== Material supplied
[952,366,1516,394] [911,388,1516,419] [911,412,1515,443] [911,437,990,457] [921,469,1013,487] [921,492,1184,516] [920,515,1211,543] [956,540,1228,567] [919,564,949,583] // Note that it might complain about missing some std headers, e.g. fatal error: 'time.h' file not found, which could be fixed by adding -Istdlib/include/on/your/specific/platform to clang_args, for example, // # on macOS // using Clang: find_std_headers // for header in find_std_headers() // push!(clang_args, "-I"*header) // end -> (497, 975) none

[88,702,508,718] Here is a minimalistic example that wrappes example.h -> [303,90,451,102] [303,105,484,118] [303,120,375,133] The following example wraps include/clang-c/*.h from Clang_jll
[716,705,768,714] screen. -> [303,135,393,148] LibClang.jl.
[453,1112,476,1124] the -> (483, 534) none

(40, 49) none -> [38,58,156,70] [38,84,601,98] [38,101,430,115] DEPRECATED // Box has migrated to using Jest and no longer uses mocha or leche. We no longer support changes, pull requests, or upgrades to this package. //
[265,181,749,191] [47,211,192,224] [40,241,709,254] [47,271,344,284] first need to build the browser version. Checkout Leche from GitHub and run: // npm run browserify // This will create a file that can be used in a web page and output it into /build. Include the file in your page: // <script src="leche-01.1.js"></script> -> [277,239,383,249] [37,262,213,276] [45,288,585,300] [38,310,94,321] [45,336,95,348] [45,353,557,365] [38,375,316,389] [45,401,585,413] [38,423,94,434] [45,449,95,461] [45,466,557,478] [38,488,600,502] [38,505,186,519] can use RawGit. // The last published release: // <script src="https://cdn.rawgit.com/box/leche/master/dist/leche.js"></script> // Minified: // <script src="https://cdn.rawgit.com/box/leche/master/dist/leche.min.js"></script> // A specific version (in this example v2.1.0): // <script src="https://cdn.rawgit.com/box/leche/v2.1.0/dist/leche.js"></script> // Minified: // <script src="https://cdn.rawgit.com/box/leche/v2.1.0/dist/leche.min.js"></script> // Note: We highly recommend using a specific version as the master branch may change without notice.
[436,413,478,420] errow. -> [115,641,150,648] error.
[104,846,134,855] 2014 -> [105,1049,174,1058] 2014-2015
====
= The task =
Repeat the data above exactly.

= Finished exercise =
[952,366,1516,394] [911,388,1516,419] [911,412,1515,443] [911,437,990,457] [921,469,1013,487] [921,492,1184,516] [920,515,1211,543] [956,540,1228,567] [919,564,949,583] // Note that it might complain about missing some std headers, e.g. fatal error: 'time.h' file not found, which could be fixed by adding -Istdlib/include/on/your/specific/platform to clang_args, for example, // # on macOS // using Clang: find_std_headers // for header in find_std_headers() // push!(clang_args, "-I"*header) // end -> (497, 975) none

[88,702,508,718] Here is a minimalistic example that wrappes example.h -> [303,90,451,102] [303,105,484,118] [303,120,375,133] The following example wraps include/clang-c/*.h from Clang_jll
[716,705,768,714] screen. -> [303,135,393,148] LibClang.jl.
[453,1112,476,1124] the -> (483, 534) none

(40, 49) none -> [38,58,156,70] [38,84,601,98] [38,101,430,115] DEPRECATED // Box has migrated to using Jest and no longer uses mocha or leche. We no longer support changes, pull requests, or upgrades to this package. //
[265,181,749,191] [47,211,192,224] [40,241,709,254] [47,271,344,284] first need to build the browser version. Checkout Leche from GitHub and run: // npm run browserify // This will create a file that can be used in a web page and output it into /build. Include the file in your page: // <script src="leche-01.1.js"></script> -> [277,239,383,249] [37,262,213,276] [45,288,585,300] [38,310,94,321] [45,336,95,348] [45,353,557,365] [38,375,316,389] [45,401,585,413] [38,423,94,434] [45,449,95,461] [45,466,557,478] [38,488,600,502] [38,505,186,519] can use RawGit. // The last published release: // <script src="https://cdn.rawgit.com/box/leche/master/dist/leche.js"></script> // Minified: // <script src="https://cdn.rawgit.com/box/leche/master/dist/leche.min.js"></script> // A specific version (in this example v2.1.0): // <script src="https://cdn.rawgit.com/box/leche/v2.1.0/dist/leche.js"></script> // Minified: // <script src="https://cdn.rawgit.com/box/leche/v2.1.0/dist/leche.min.js"></script> // Note: We highly recommend using a specific version as the master branch may change without notice.
[436,413,478,420] errow. -> [115,641,150,648] error.
[104,846,134,855] 2014 -> [105,1049,174,1058] 2014-2015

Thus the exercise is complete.